Equation shows that new Solaris Resource Manager priority equals current priority plus CPU usage divided by number of shares.

The new_SRM_priority is then mapped to the system priority. The higher the Solaris Resource Manager priority, the lower the system priority, and vice versa. Every decay period, CPU_usage is reduced by half and incremented with the most current usage.

Each user also has a set of flags, which are boolean-like variables used to enable or disable selective system privileges, such as login. Flags can be set individually per user, or be inherited from a parent lnode.

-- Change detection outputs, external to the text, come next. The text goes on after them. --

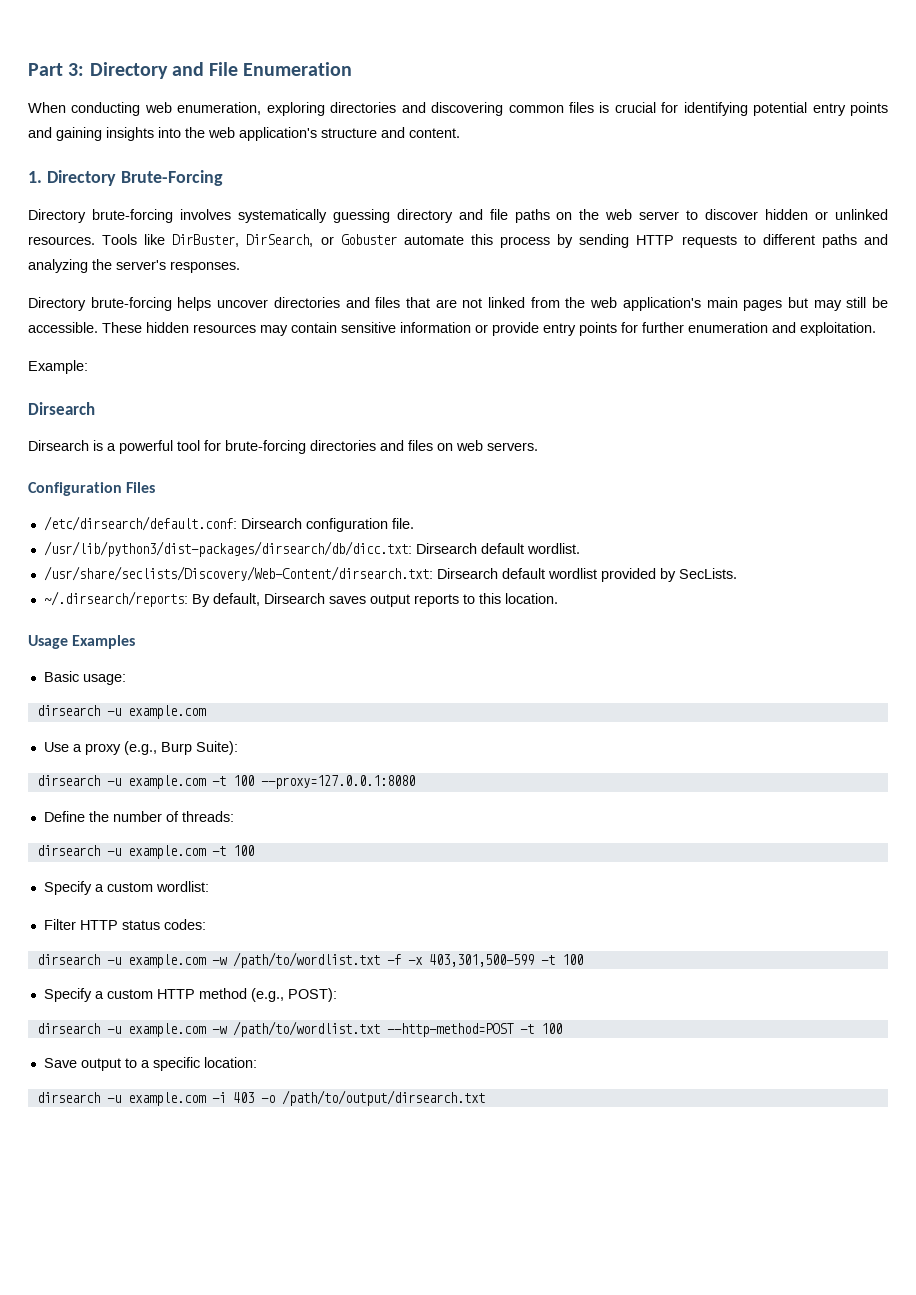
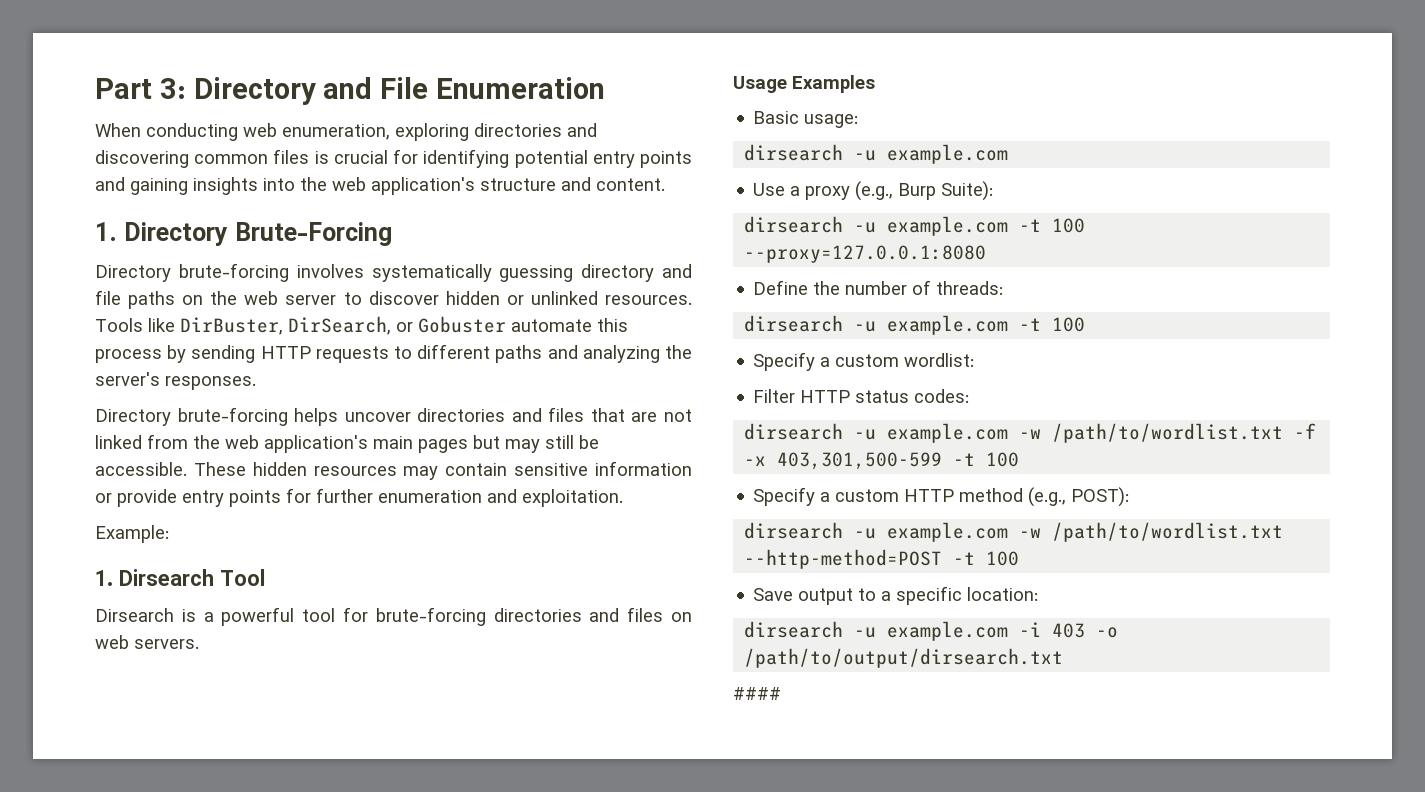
  Example:
- Dirsearch
+ 1. Dirsearch Tool
- Configuration Files
- /etc/dirsearch/default.conf: Dirsearch configuration file.
- /usr/lib/python3/dist-packages/dirsearch/db/dicc.txt: Dirsearch default wordlist.
- /usr/share/seclists/Discovery/Web-Content/dirsearch.txt: Dirsearch default wordlist provided by SecLists.
- ~/.dirsearch/reports: By default, Dirsearch saves output reports to this location.
+ ####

A user's usages, limits, and flags can be read by any user, but they can be altered only by users with the correct administrative privileges.

Eliminating CPU Waste

Solaris Resource Manager never wastes CPU availability. No matter how low a user's allocation, that user is always given all the available CPU if there are no competing users. One consequence of this is that users may notice performance that is less smooth than usual. If a user with a very low effective share is running an interactive process without any competition, the job will appear to run quickly. However, as soon as another user with a greater effective share demands CPU time, it will be given to that user in preference to the first user, so the first user will notice a marked job slow-down. Nevertheless, Solaris Resource Manager goes to some lengths to ensure that legitimate users are not cut off and unable to do any work. All processes being scheduled by Solaris Resource Manager (except those with a maximum nice value) will be allocated CPU regularly by the scheduler. There is also logic to prevent a new user that has just logged in from being given an arithmetically "fair" but excessively large proportion of the CPU to the detriment of existing users.